Red Hat Bugzilla – Bug 239376
SCSI Driver timeouts during journal replay
Last modified: 2010-11-12 10:19:54 EST
Description of problem:
While doing GFS recovery testing on ppc64 I'm seeing SCSI errors on the nodes
which are trying to do journal replays.
4 pSeries servers w/ Emulex LP11000 HBAs.
Winchester FlashDisk SATA
QLogic FC Switch.
The cluster is using fence_apc for fencing.
Run an I/O load on nodes A, B, C, and D in the cluster.

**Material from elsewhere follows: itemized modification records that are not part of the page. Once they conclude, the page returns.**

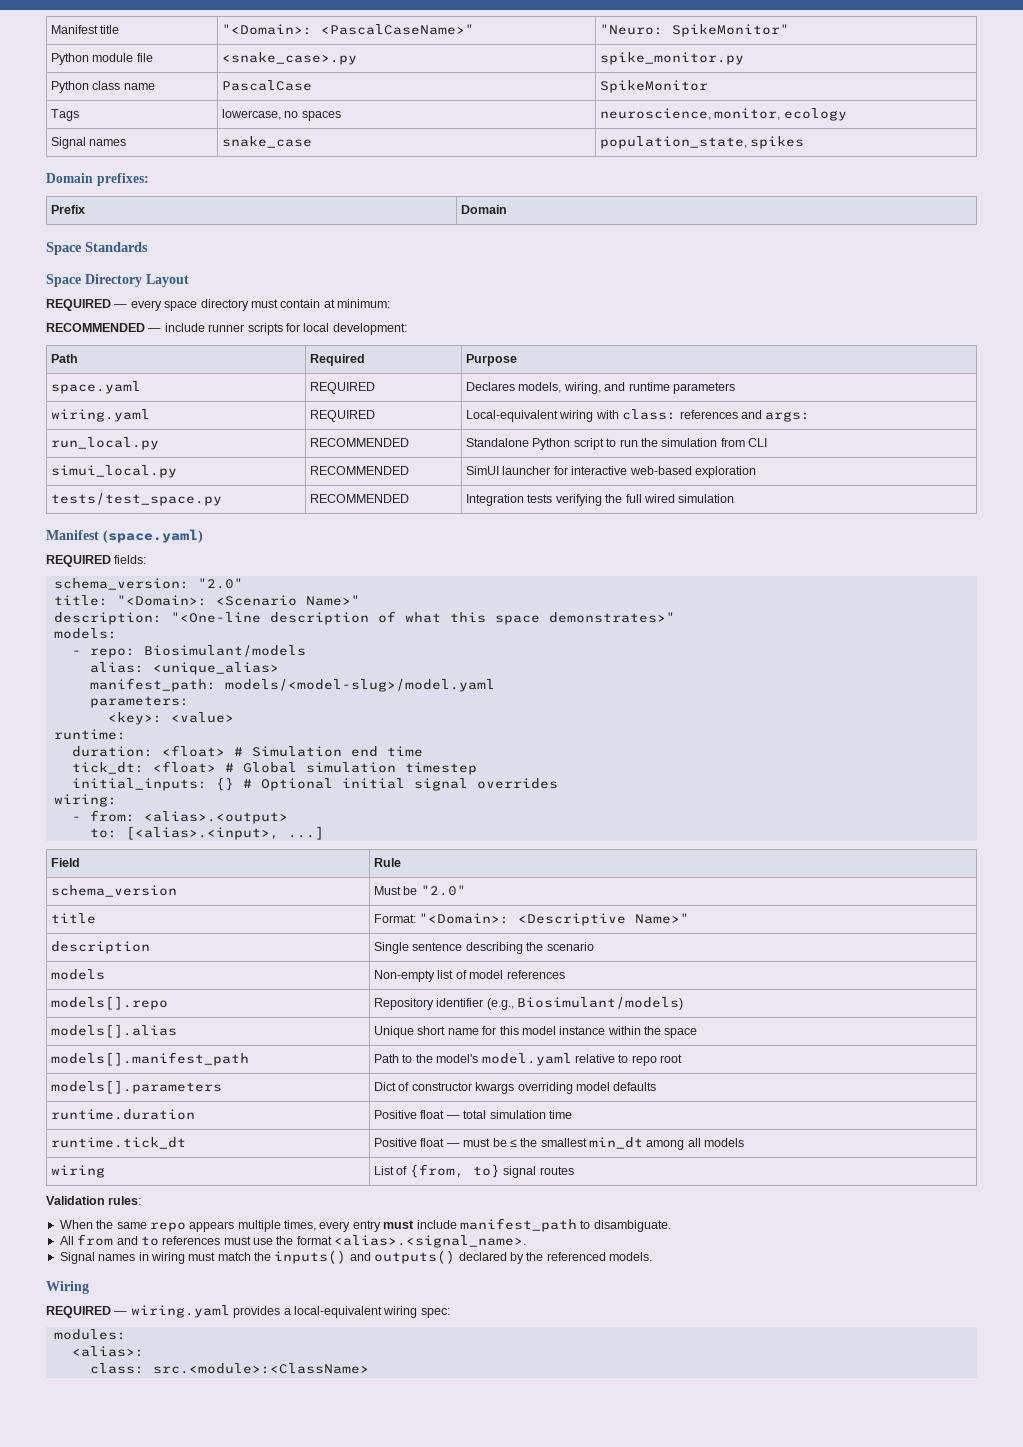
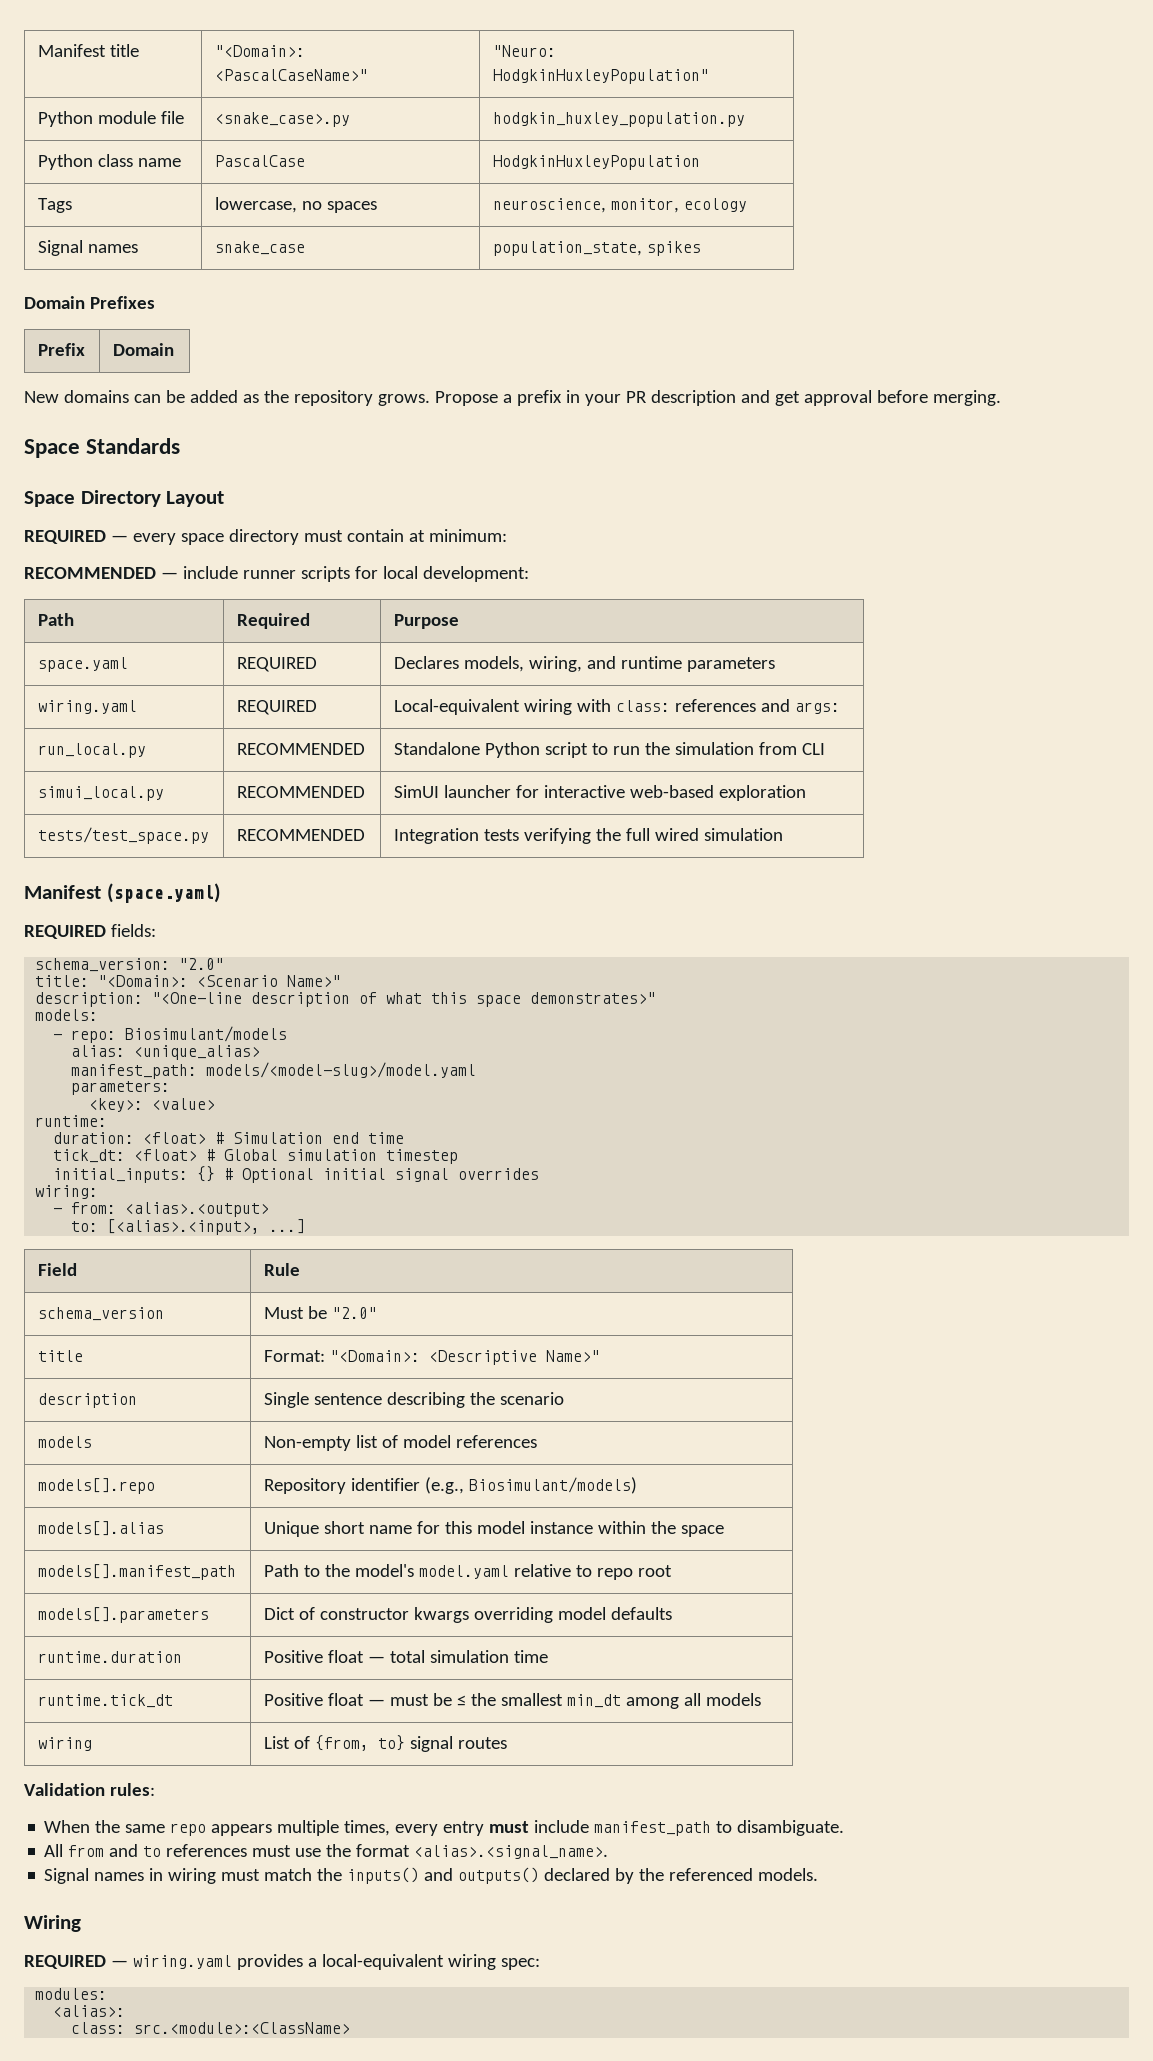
- Manifest title | "<Domain>: <PascalCaseName>" | "Neuro: SpikeMonitor"
+ Manifest title | "<Domain>: <PascalCaseName>" | "Neuro: HodgkinHuxleyPopulation"
- Python module file | <snake_case>.py | spike_monitor.py
+ Python module file | <snake_case>.py | hodgkin_huxley_population.py
- Python class name | PascalCase | SpikeMonitor
+ Python class name | PascalCase | HodgkinHuxleyPopulation
- Domain prefixes:
+ Domain Prefixes
+ New domains can be added as the repository grows. Propose a prefix in your PR description and get approval before merging.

Node A gets rebooted immediately (with -fin)
Node B fences node A with fence_apc
Node C gets the journal lock and attempts to replay the journal
Node C hits a SCSI error as shown below.
GFS: fsid=ppcs:ppcs2.2: jid=0: Looking at journal...
SCSI error : <2 0 0 0> return code = 0x6000000
end_request: I/O error, dev sdc, sector 3417316297
SCSI error : <2 0 0 4> return code = 0x6000000
end_request: I/O error, dev sdg, sector 3417340481
GFS: fsid=ppcs:ppcs2.2: fatal: I/O error
GFS: fsid=ppcs:ppcs2.2: block = 427165504
GFS: fsid=ppcs:ppcs2.2: function = gfs_dreread
GFS: fsid=ppcs:ppcs2.2: file =
/builddir/build/BUILD/gfs-kernel-2.6.9-72/largesmp/src/gfs/dio.c, line = 576
GFS: fsid=ppcs:ppcs2.2: time = 1178570667
GFS: fsid=ppcs:ppcs2.2: about to withdraw from the cluster
I have run the tests with HP MSA1000 hardware without hitting the SCSI errors.
When I switched back to the Winchester the errors returned.
Version-Release number of selected component (if applicable):
Steps to Reproduce:
The Emulex LP11000 is the only card certified for use in the pSeries hardware.
Is this still happening?
Can we close this one?
I'll probably hit this next time I try to do recovery testing. Leave it open with needinfo set to so I can find it again.
Probably due to non-IBM Emulex Fibre Channel card.